- **What the task requires**
Images are to be excluded from the copy, and the records below reproduced word for word.

- **Supplied material**
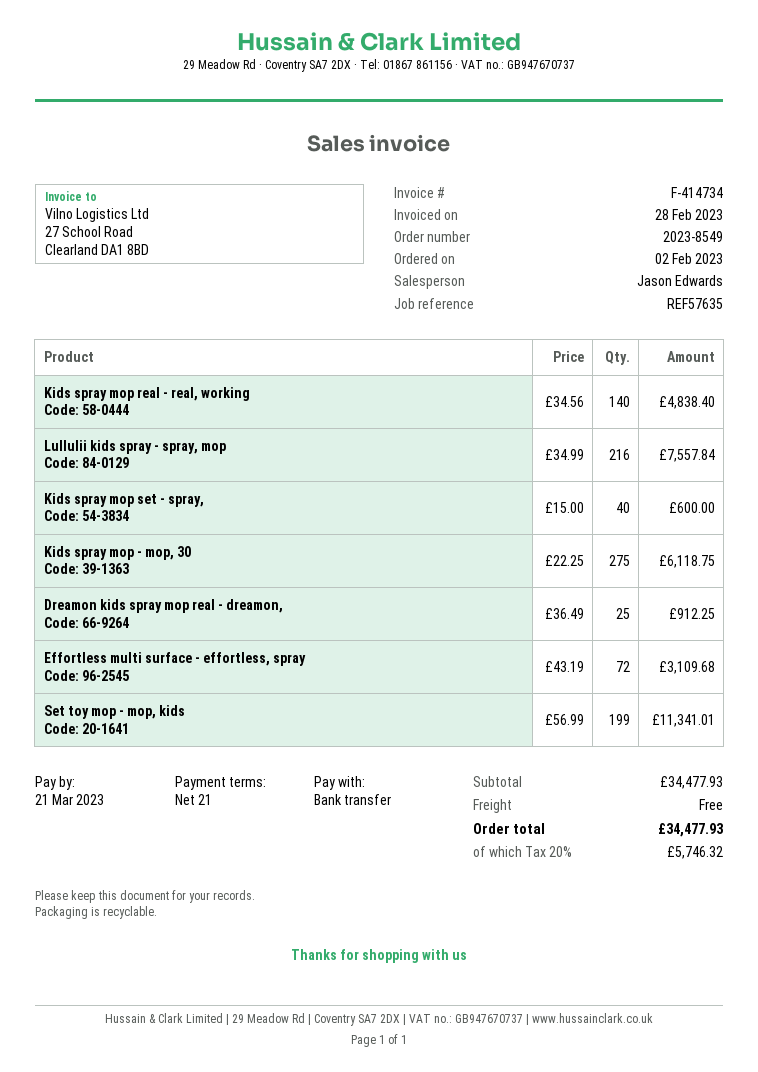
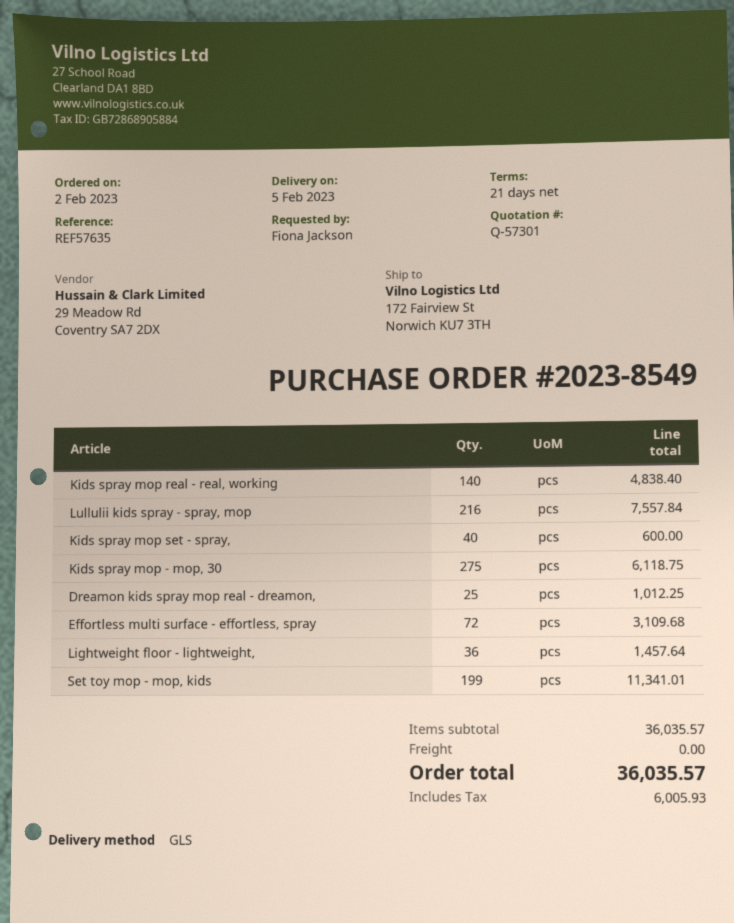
Dreamon kids spray mop real - dreamon,: 25 for 912.25 -> 25 for 1012.25
Lightweight floor - lightweight,: none -> 36 for 1457.64
subtotal: 34477.93 -> 36035.57
tax: 5746.32 -> 6005.93
total: 34477.93 -> 36035.57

- **Solution to the exercise**
Dreamon kids spray mop real - dreamon,: 25 for 912.25 -> 25 for 1012.25
Lightweight floor - lightweight,: none -> 36 for 1457.64
subtotal: 34477.93 -> 36035.57
tax: 5746.32 -> 6005.93
total: 34477.93 -> 36035.57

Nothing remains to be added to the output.